En medio de advertencias pasadas de inanición y crisis migratorias del «Infierno en la Tierra» por la falta de alimentos, el organismo financiero internacional ha predicho que el crecimiento en todo el mundo se verá afectado negativamente, y las naciones más pobres en particular sentirán la peor parte de la crisis actual.
Según una publicación en el sitio web de la organización, una mezcla de alta inflación y problemas de oferta va a ralentizar en gran medida el crecimiento económico en todo el mundo, y las economías vulnerables, en particular, se verán afectadas por la peor parte de las dificultades.
«Esta crisis se desarrolla incluso cuando la economía mundial aún no se ha recuperado completamente de la pandemia», escribió el post escrito por el director del departamento de investigación del grupo, Pierre-Olivier Gourinchas.
«Incluso antes de la guerra, la inflación en muchos países había estado aumentando debido a los desequilibrios entre la oferta y la demanda y al apoyo a las políticas durante la pandemia, lo que provocó un endurecimiento de la política monetaria», continúa el artículo. «En este contexto, más allá de su impacto humanitario inmediato y trágico, la guerra ralentizará el crecimiento económico y aumentará la inflación».
«Además, los aumentos en los precios de los alimentos y los combustibles también pueden aumentar significativamente la perspectiva de malestar social en los países más pobres», continúa leyendo. «Los bancos centrales tendrán que ajustar sus políticas de manera decisiva para garantizar que las expectativas de inflación a medio y largo plazo se mantengan ancladas».
Además, si bien el informe del FMI entró en detalles sobre el efecto futuro cercano de la crisis actual para este año y el siguiente, la organización globalista parece temer que los problemas relacionados con la escasez de alimentos puedan persistir aún más tiempo.
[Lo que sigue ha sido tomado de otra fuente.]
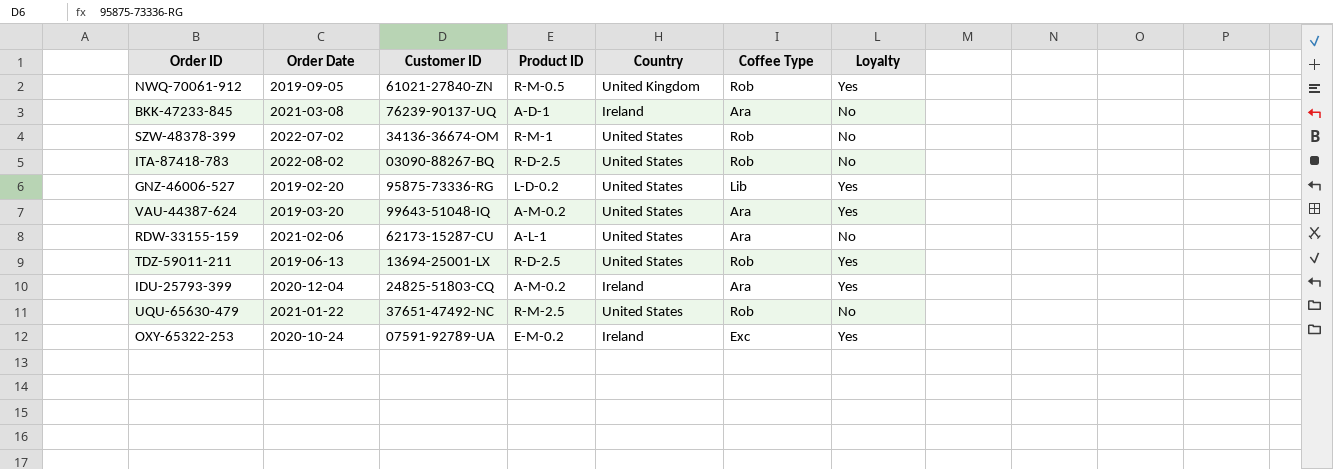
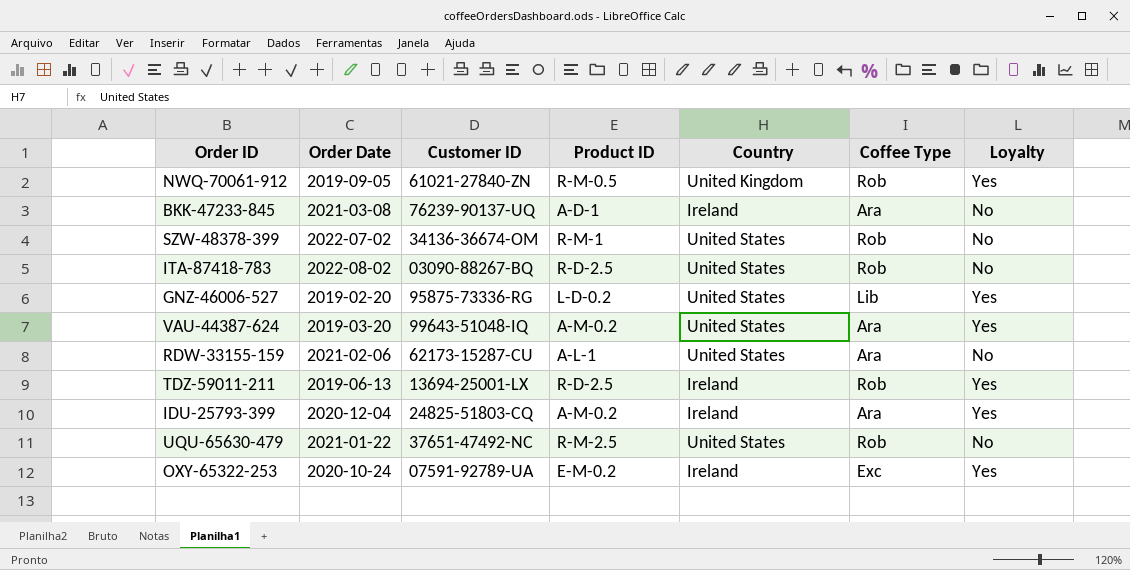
TDZ-59011-211 | Country: United States -> Ireland

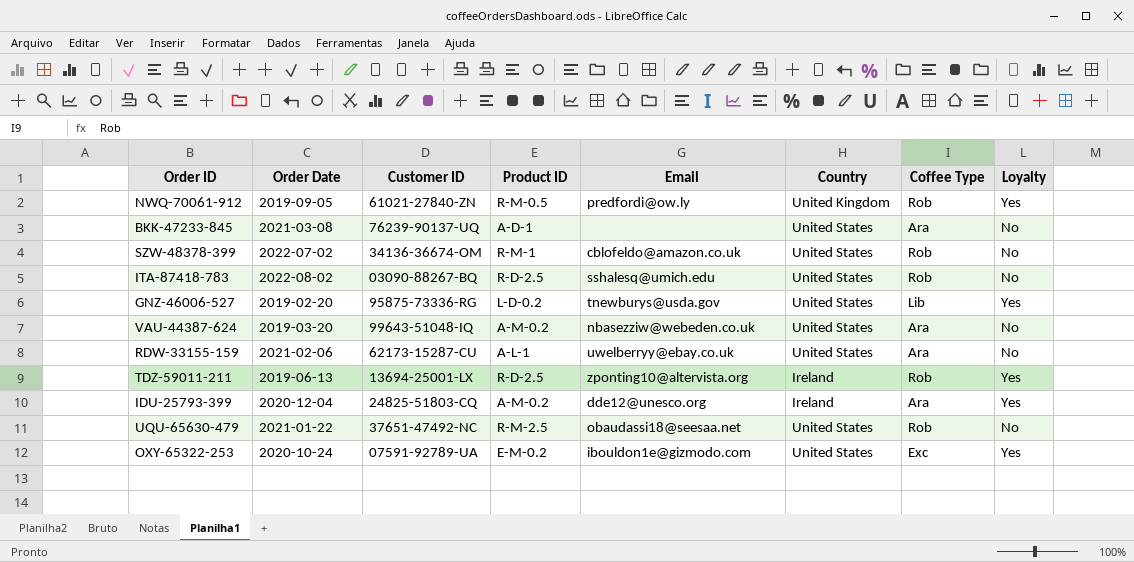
column Email | position: none -> 5
BKK-47233-845 | Country: Ireland -> United States
VAU-44387-624 | Loyalty: Yes -> No
OXY-65322-253 | Country: Ireland -> United States

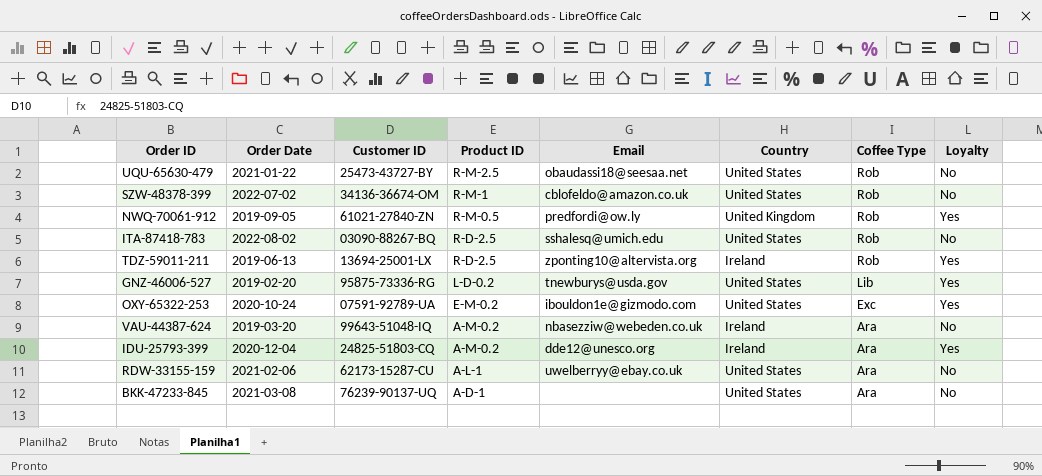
row order: none -> Product ID descending
UQU-65630-479 | Customer ID: 37651-47492-NC -> 25473-43727-BY
VAU-44387-624 | Country: United States -> Ireland

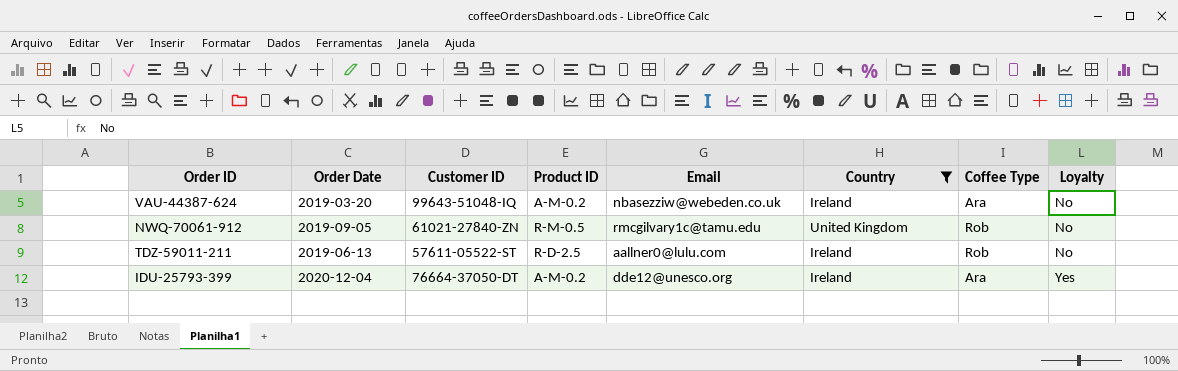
filter: none -> Country != United States
row order: Product ID descending -> Loyalty ascending
NWQ-70061-912 | Email: predfordi@ow.ly -> rmcgilvary1c@tamu.edu
NWQ-70061-912 | Loyalty: Yes -> No
TDZ-59011-211 | Customer ID: 13694-25001-LX -> 57611-05522-ST
TDZ-59011-211 | Email: zponting10@altervista.org -> aallner0@lulu.com
TDZ-59011-211 | Loyalty: Yes -> No
IDU-25793-399 | Customer ID: 24825-51803-CQ -> 76664-37050-DT

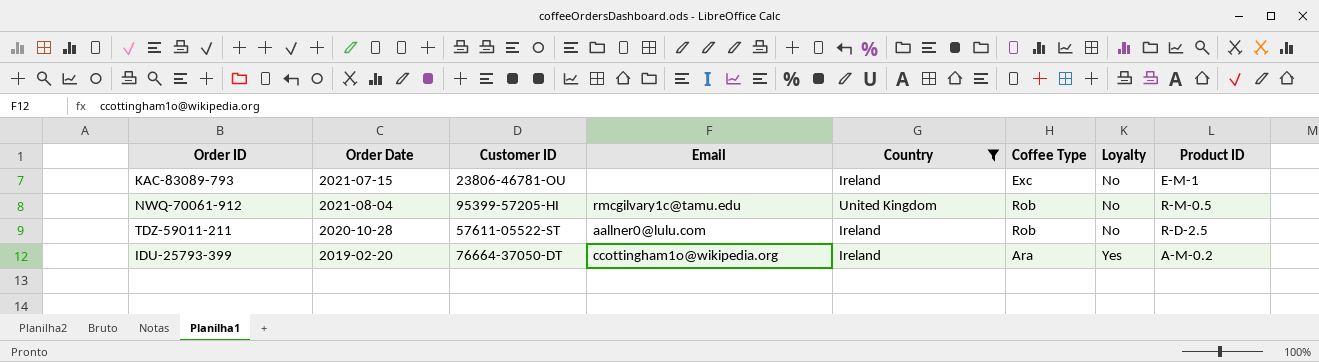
column Product ID | position: 4 -> 8
row VAU-44387-624: 2019-03-20 | 99643-51048-IQ | A-M-0.2 | nbasezziw@webeden.co.uk | Ireland | Ara | No -> none
row KAC-83089-793: none -> 2021-07-15 | 23806-46781-OU | none | Ireland | Exc | No | E-M-1
NWQ-70061-912 | Order Date: 2019-09-05 -> 2021-08-04
NWQ-70061-912 | Customer ID: 61021-27840-ZN -> 95399-57205-HI
TDZ-59011-211 | Order Date: 2019-06-13 -> 2020-10-28
IDU-25793-399 | Order Date: 2020-12-04 -> 2019-02-20
IDU-25793-399 | Email: dde12@unesco.org -> ccottingham1o@wikipedia.org

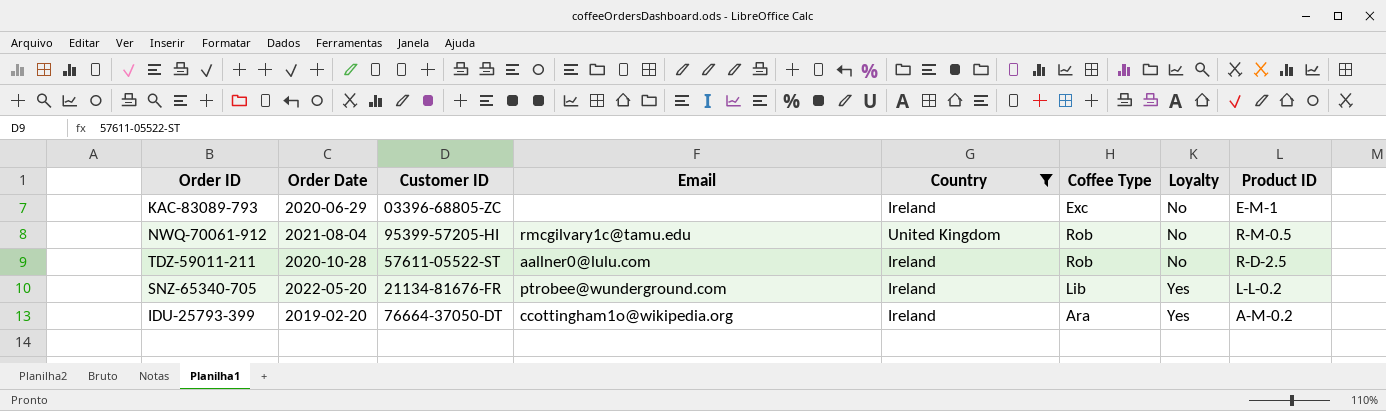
KAC-83089-793 | Order Date: 2021-07-15 -> 2020-06-29
KAC-83089-793 | Customer ID: 23806-46781-OU -> 03396-68805-ZC
row SNZ-65340-705: none -> 2022-05-20 | 21134-81676-FR | ptrobee@wunderground.com | Ireland | Lib | Yes | L-L-0.2

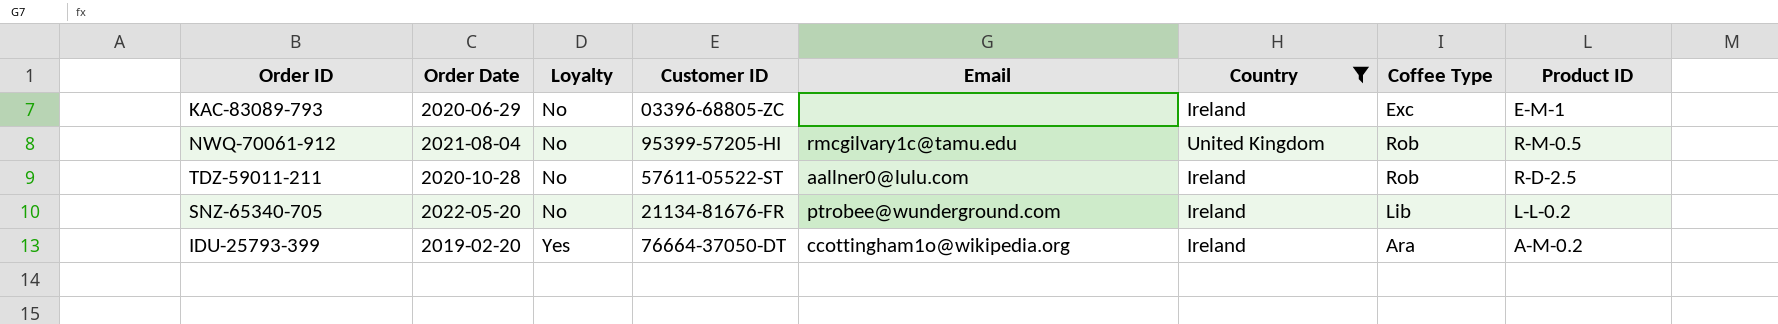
column Loyalty | position: 7 -> 3
SNZ-65340-705 | Loyalty: Yes -> No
Sky News informa que la organización advierte que el acaparamiento de alimentos a nivel nacional en Ucrania podría empeorar aún más la crisis y tener un impacto humanitario a largo plazo.
El FMI está lejos de ser la primera organización internacional que advierte sobre el aumento del precio de los alimentos como resultado de la escasez de suministro mundial, con un jefe de grupo de la ONU llegando incluso a decir el mes pasado que una crisis migratoria del «Infierno en la Tierra» podría surgir del tercer mundo si no se proporcionan más fondos a las agencias de ayuda.
«No proporcionar este año unos cuantos mil millones de dólares adicionales significa que vas a tener hambruna, desestabilización y migración masiva», dijo el ex gobernador republicano David Beasley, que ahora se desempeña como jefe del Banco Mundial de Alimentos.
«Si crees que tenemos el infierno en la tierra ahora, prepárate», continuó el alto funcionario. “Si descuidamos el norte de África, el norte de África llegará a Europa. Si descuidamos Oriente Medio, Oriente Medio llegará a Europa».
Sin embargo, no es solo el sur global el que es probable que vea problemas con su suministro de alimentos, con una falta de fertilizantes procedentes de Ucrania y Rusia, lo que significa que los rendimientos de los cultivos en Occidente teóricamente podrían colapsar hasta a la mitad.
Como resultado, varias autoridades nacionales de Occidente han tomado nota de la cuestión, con Irlanda, por ejemplo, presionando para que más agricultores planten al menos algunos cultivos de cereales durante el próximo año.
Otros funcionarios nacionales no han sido tan entusiastas, y una líder política en Escocia niega los esfuerzos para amortiguar los problemas de suministro en favor de la agenda verde de su gobierno.